This is what I found:
When Jack receives a book on insects for his birthday, Maggie wishes one could get inside a book. They end up in the insect book, experiencing adventures with insects of all sorts as they travel. Along the way they encounter a butterfly with a grievance and other insects like caterpillars, spiders, as well as fireflies, locusts, grasshoppers, wasps, bees. Since we are in the second chapter(we started last week), it would not be possible to give a complete review but I have had my son begging for more when I stopped reading while trying to keep my eyes open before bedtime. :).
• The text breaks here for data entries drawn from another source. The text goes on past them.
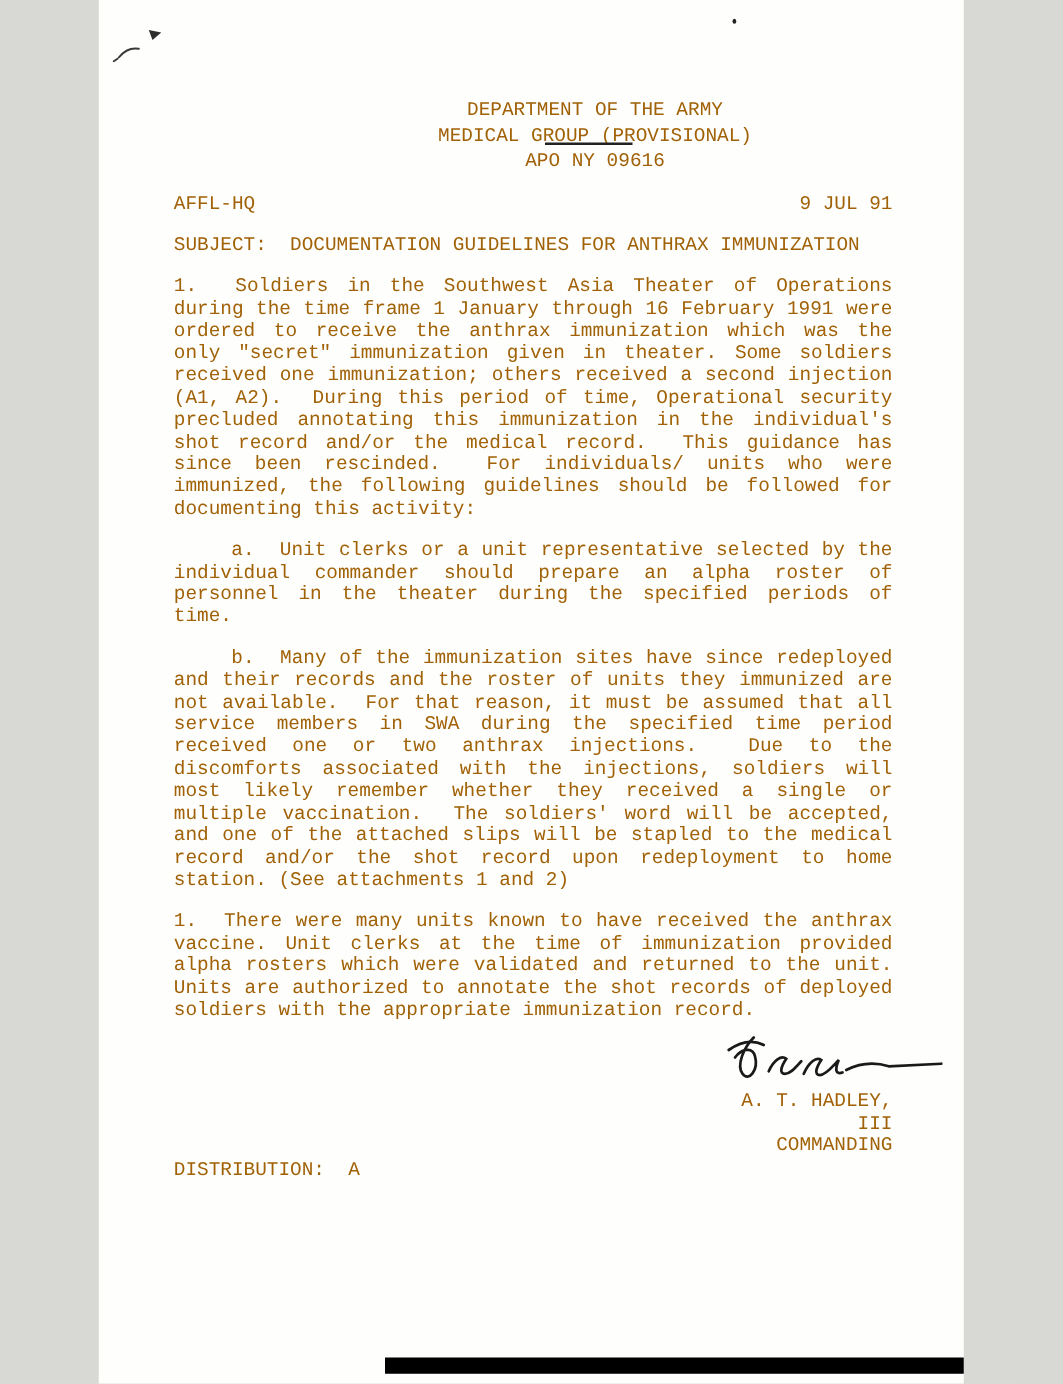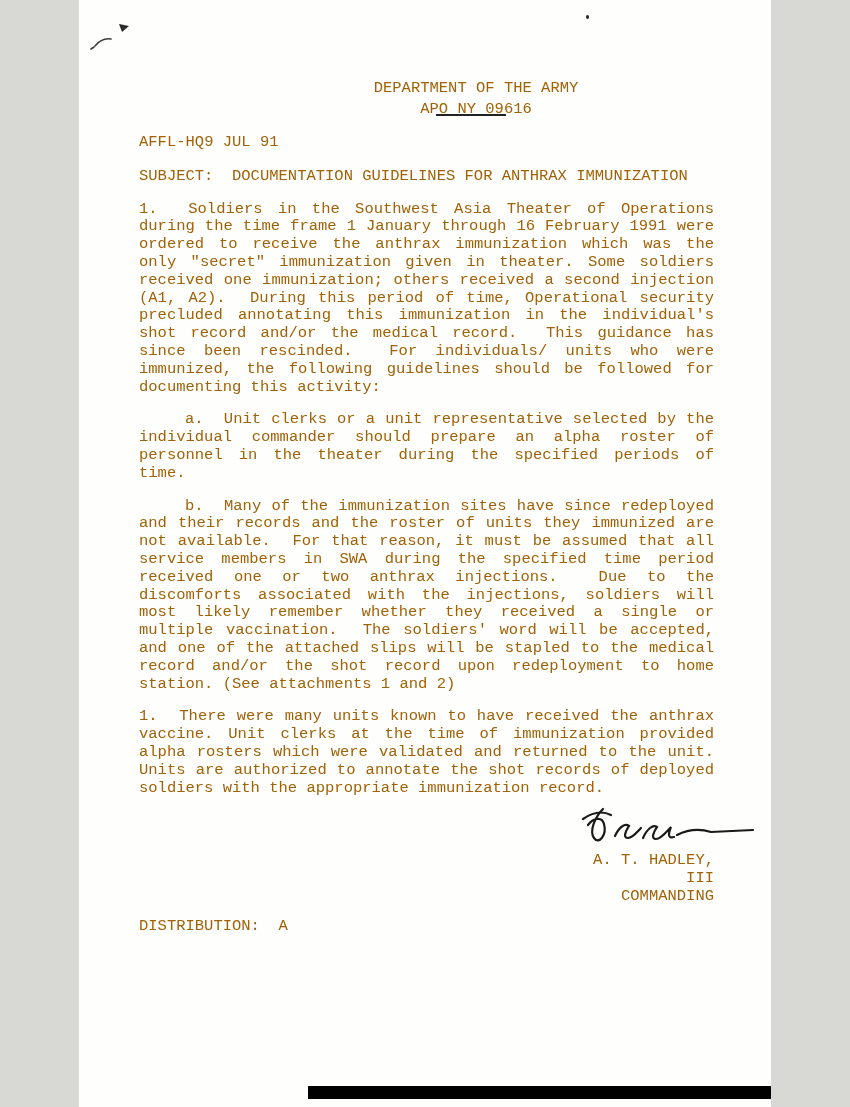"MEDICAL GROUP (PROVISIONAL)" div { html: none -> <div>MEDICAL GROUP (PROVISIONAL)</div> }
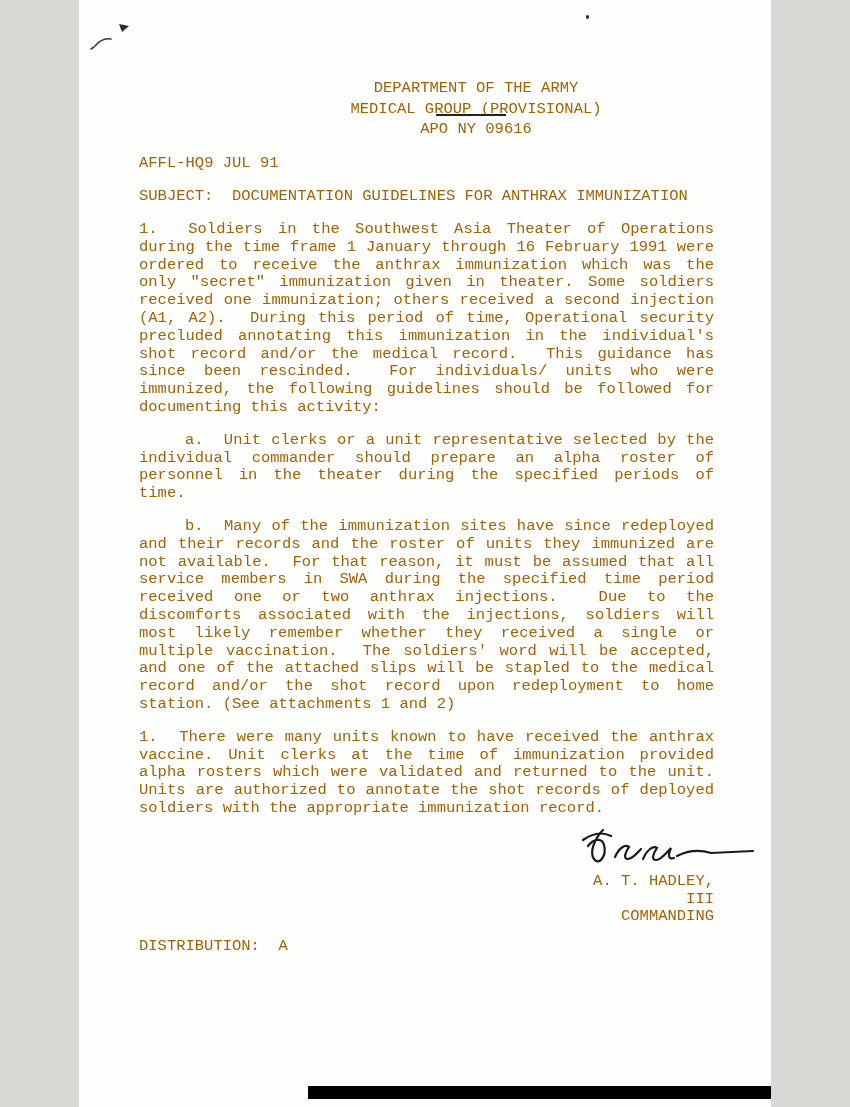"AFFL-HQ" .meta-row { justify-content: none -> space-between }
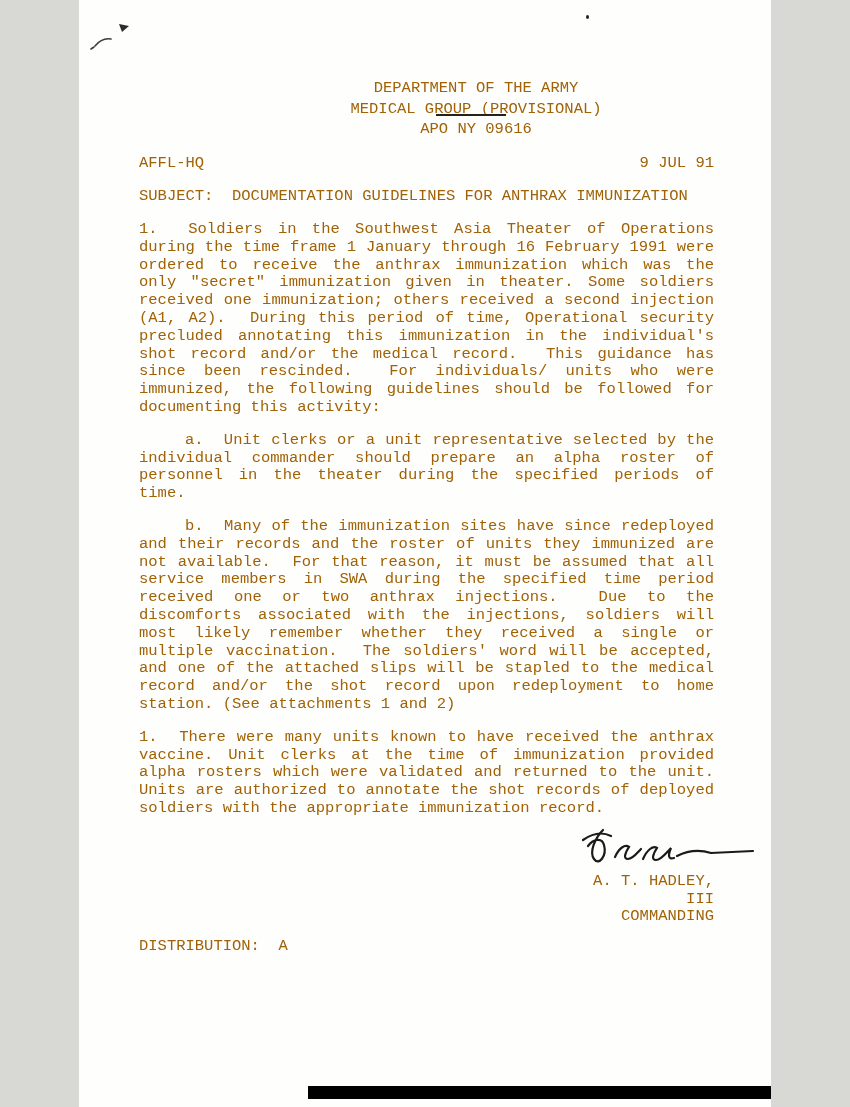"DISTRIBUTION: A" .distribution { margin-top: 12px -> 2px }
Edmond Selous wrote many books about animals for both children and adults which are still popular today. There is a great amount of information about animals that is transmitted to the reader through the conversations his youthful protagonists have with the animals they encounter. 'Each animal is brought to life so vividly through the story that the reader unconsciously absorbs the details of its existence: its physical characteristics, its habits and preferences, and its interactions with other animals.'
The quality of language and scientific information is hard to find in today's world. Even though Charlotte Mason actually used this very book in her schools, it still remarkably holds its charm for today's children almost a century later.
This thick 430 page book with 20 chapters book says that it is for ages 9 and up but can be read aloud to kids a bit younger, too if the reader is prepared for some explaining along the way. This book however has very long sentences and requires slower reading and sometimes re=reading of phrases. (The language is not dumbed down as in today's books).
I feel it was a good buy and am looking forward to more of Jack's Insects.